> **DATASET**
-- Opening Marker --

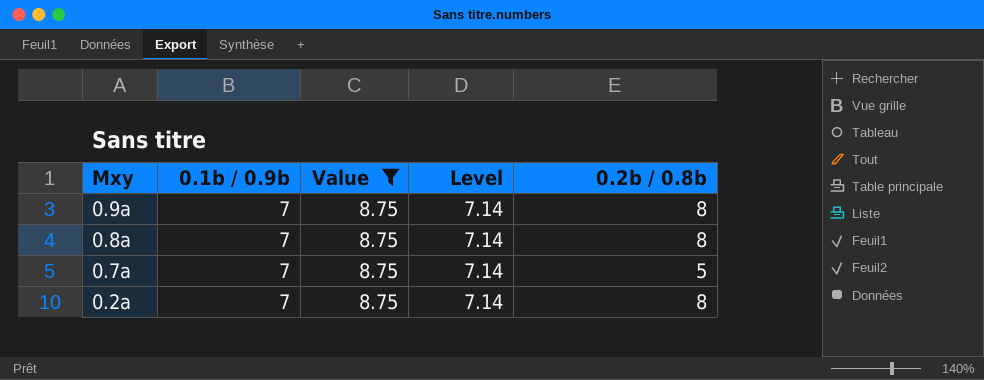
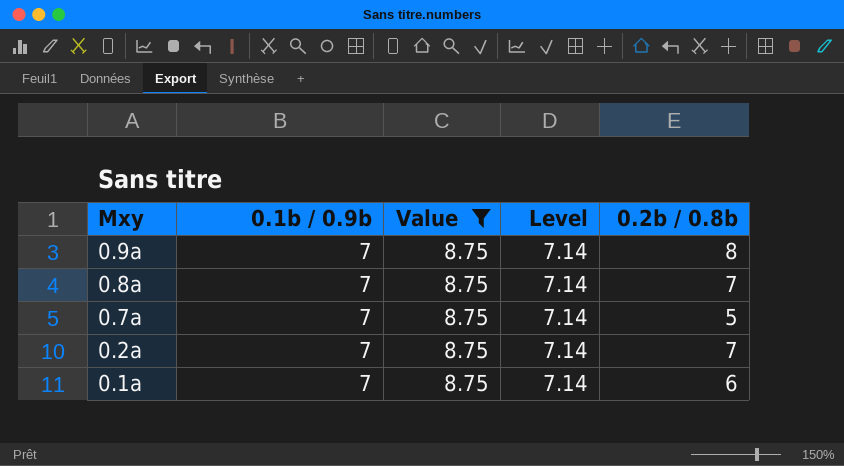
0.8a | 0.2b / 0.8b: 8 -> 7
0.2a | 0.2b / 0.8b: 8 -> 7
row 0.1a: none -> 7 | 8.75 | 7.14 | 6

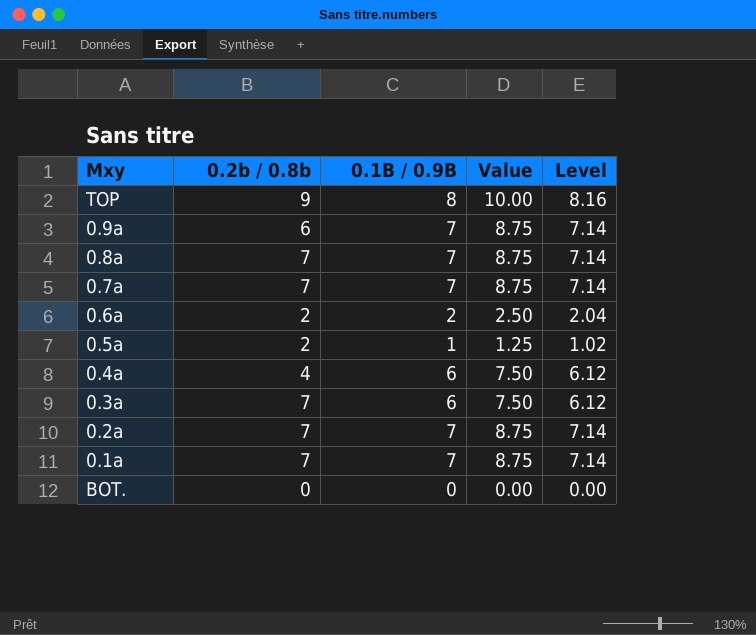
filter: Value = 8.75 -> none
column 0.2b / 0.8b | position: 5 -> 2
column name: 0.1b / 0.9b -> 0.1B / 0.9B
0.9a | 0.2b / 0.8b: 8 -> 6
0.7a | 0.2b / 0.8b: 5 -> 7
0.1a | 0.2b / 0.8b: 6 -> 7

-- Closing Marker --

> **BRIEF**
Note how many lines in the material hold the word "none", and give that number with nothing added.

> **YOUR RESPONSE**
2